The decision to choose a particular treatment approach depends on multiple factors such as the age of the patient, understanding the root cause of the condition (i.e. postural, congenital, etc.), and risks involved in surgery for the patient. In addition to the below treatments, oxygen may be necessary in the long term for patients with significant hypoxemia.

=== Physical therapy ===
When the extent of curvature is mild and the underlying cause is bad posture, then physical therapy becomes the first line of treatment. Physical therapy may also be advised for other causes as well, to delay the development of abnormal curvatures, such as in the case of elderly patients with a degenerative disease of bones and cartilage. The primary objective of physical therapy is to strengthen the spinal tissues for either correcting the curvature to the maximum extent possible or limiting further damage.

=== Back braces ===
In cases where the underlying reason for deformity is postural or idiopathic and is detected before the bones stop growing, back braces can be used. Braces provide support to the muscles and bones, as well as apply corrective pressure to reduce the curvature. Braces for kyphoscoliosis have to be designed such that they become effective with abnormal curvatures in both the coronal and sagittal planes. The latest in brace design involves the use of CAD/CAM, which is available only in a few developed countries such as Germany. The efficacy of braces for correcting curvature issues has been analyzed by a few studies. In one such study, it was found that bracing led to successful outcomes in 72% of patients and correlated strongly with hours of braces worn. However, compliance with wearing braces for a period up to 18 hours or more can be physiologically and psychologically limiting, especially when one considers the teenage period.

=== Surgery ===
Surgery is usually indicated when the extent of deformity is large, causes issues in physiological functions such as breathing, interferes with the daily activities or is cosmetically unacceptable to the adult. It is also advised when the patient has passed the age where other therapies such as braces are no longer effective. Kyphoscoliosis implies that the patient has both types of curvature deformity.

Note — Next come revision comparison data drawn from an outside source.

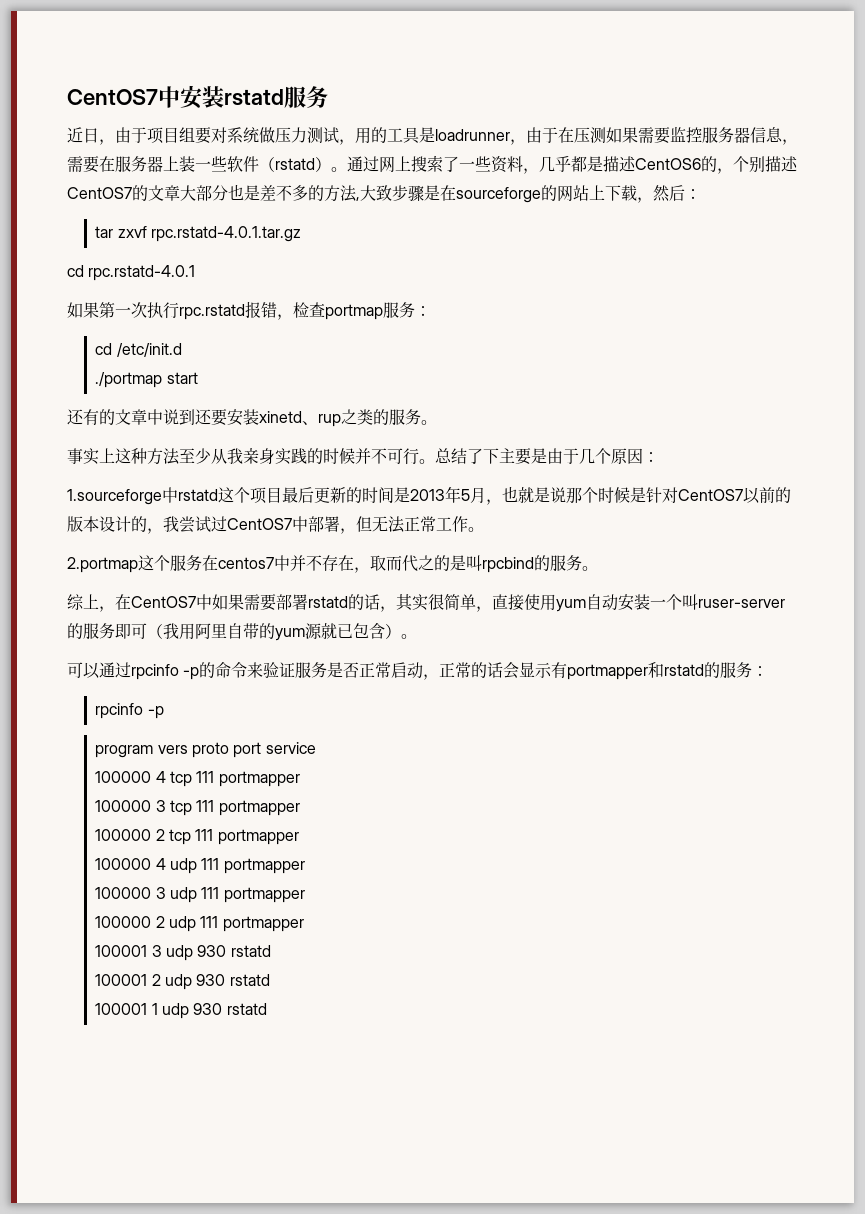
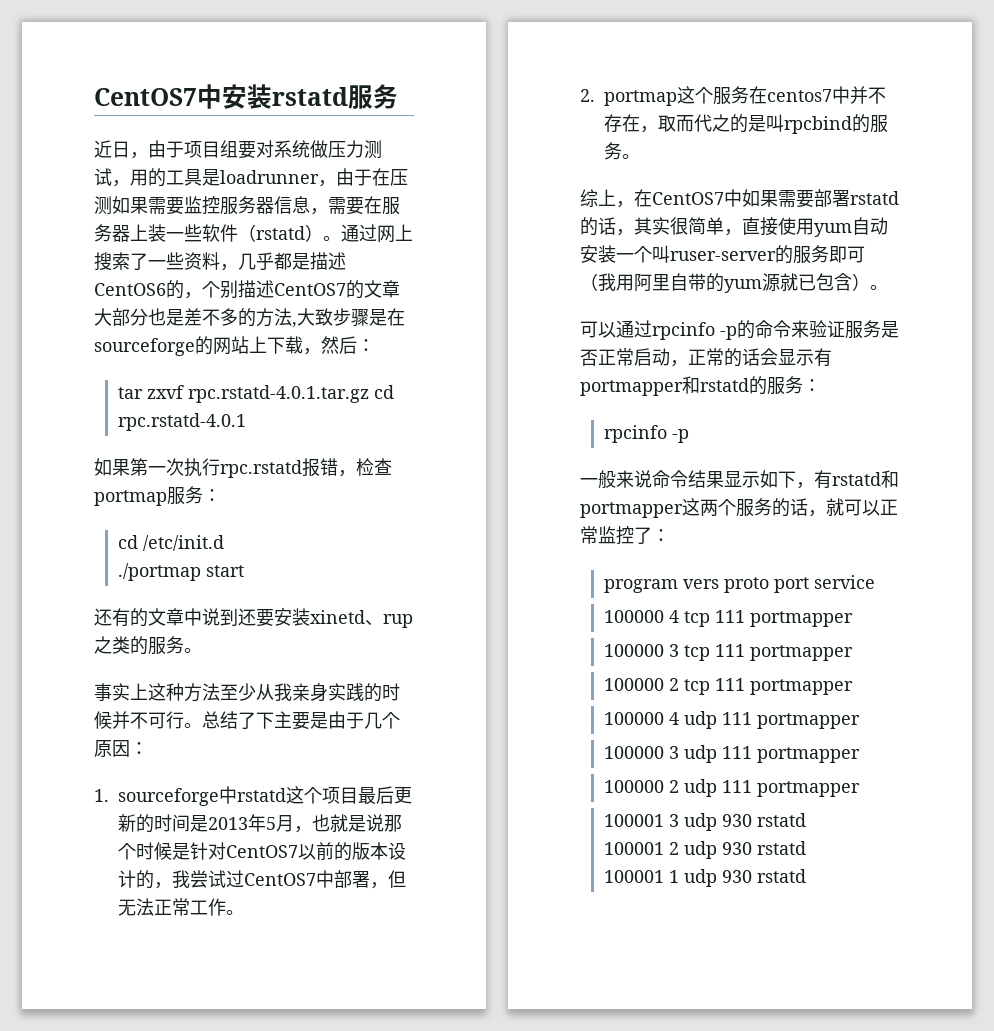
- tar zxvf rpc.rstatd-4.0.1.tar.gz
- cd rpc.rstatd-4.0.1
+ tar zxvf rpc.rstatd-4.0.1.tar.gz cd rpc.rstatd-4.0.1
- 1.sourceforge中rstatd这个项目最后更新的时间是2013年5月，也就是说那个时候是针对CentOS7以前的版本设计的，我尝试过CentOS7中部署，但无法正常工作。
+ 1. sourceforge中rstatd这个项目最后更新的时间是2013年5月，也就是说那个时候是针对CentOS7以前的版本设计的，我尝试过CentOS7中部署，但无法正常工作。
- 2.portmap这个服务在centos7中并不存在，取而代之的是叫rpcbind的服务。
+ 2. portmap这个服务在centos7中并不存在，取而代之的是叫rpcbind的服务。
+ 一般来说命令结果显示如下，有rstatd和portmapper这两个服务的话，就可以正常监控了：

The decision to undergo surgery is usually complex, but may become inevitable when the deformity begins to interfere with crucial physiological functions like breathing or makes everyday activities extremely painful. Sometimes, patients in their early adulthood may choose to have surgery because the presence of such deformity causes social issues such as rejection from their peers, or their disability prevents them from working. In the case of elderly patients who have such deformity triggered at a later age, other factors are to be considered such as the presence of underlying disease that caused it, whether a progressive decline is expected, and if conservative treatments using physiotherapy or drugs have failed to give relief from debilitating pain.

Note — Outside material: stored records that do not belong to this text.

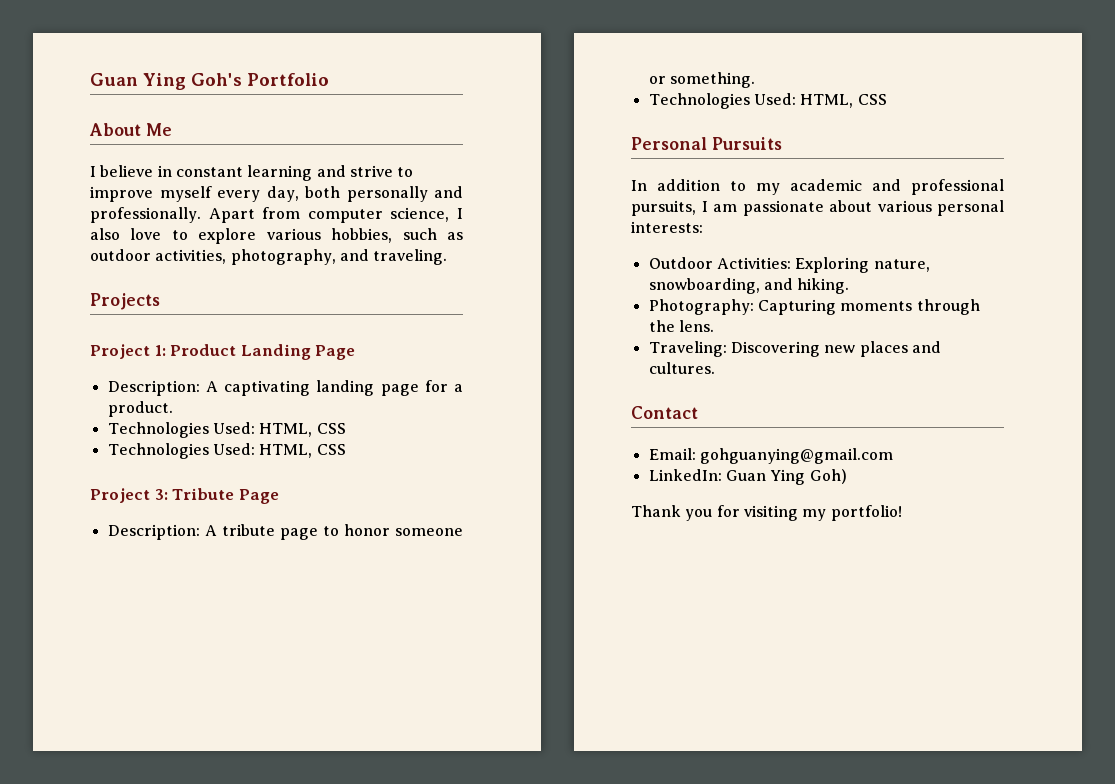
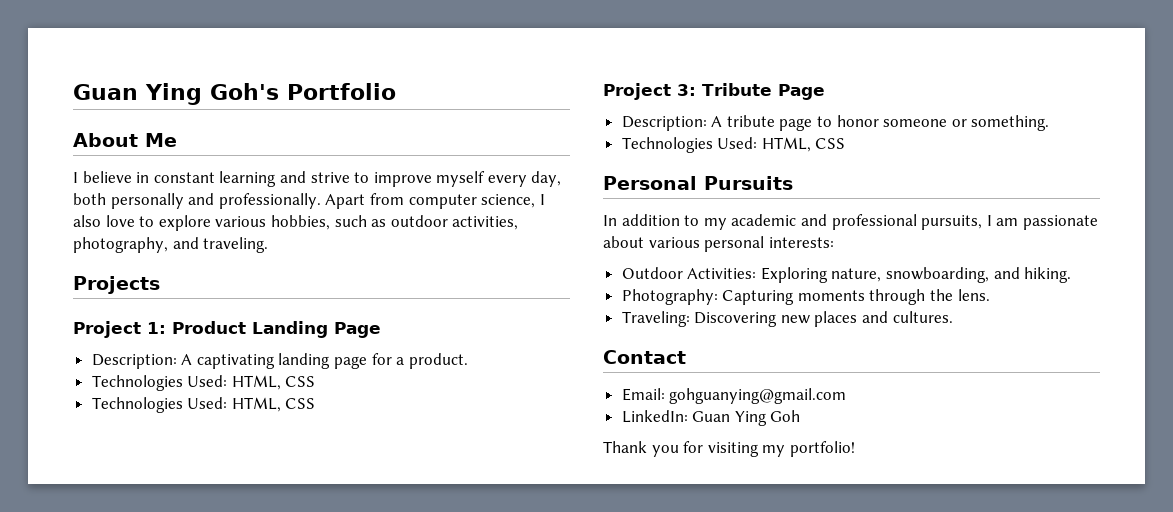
- LinkedIn: Guan Ying Goh)
+ LinkedIn: Guan Ying Goh

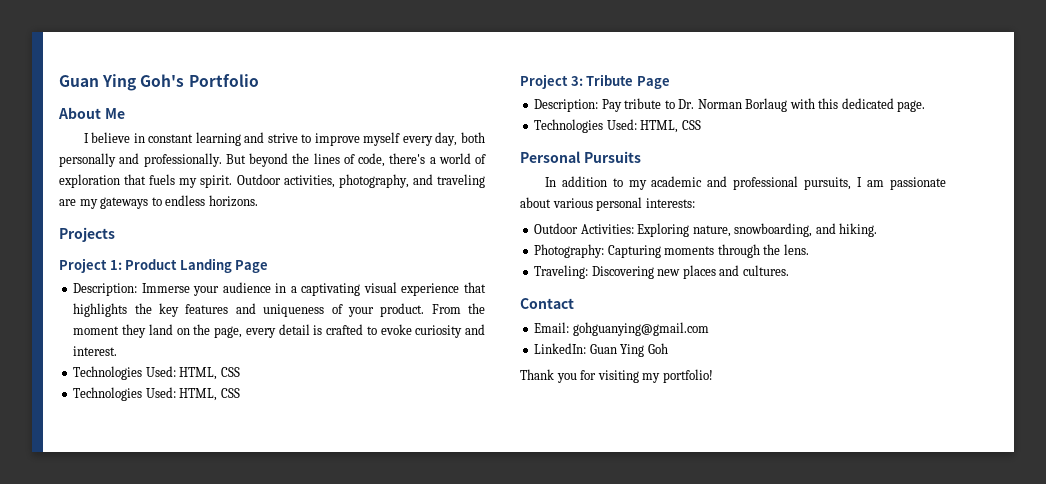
- Apart from computer science, I also love to explore various hobbies, such as outdoor activities, photography, and traveling.
+ But beyond the lines of code, there's a world of exploration that fuels my spirit. Outdoor activities, photography, and traveling are my gateways to endless horizons.
- Description: A captivating landing page for a product.
+ Description: Immerse your audience in a captivating visual experience that highlights the key features and uniqueness of your product. From the moment they land on the page, every detail is crafted to evoke curiosity and interest.
- Description: A tribute page to honor someone or something.
+ Description: Pay tribute to Dr. Norman Borlaug with this dedicated page.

Surgery is attempted to correct the spine and arrest progression of the deformity. Surgery may include the use of spinal implants like the Harrington Rod, or the VEPTR.

==== Risks of corrective spine surgery ====
A study which focused on elderly patients found that the rate of complications was much higher for a sample population of 72 cases with a mean age of 60.7 years. The rate of complications was as high as 22% in the sample. The study points out that in the case of elderly patients, surgery should only be considered when there is no other option left, the disease is in progression stage, and the quality of life has degraded to an extent where conservative treatments can no longer help with pain.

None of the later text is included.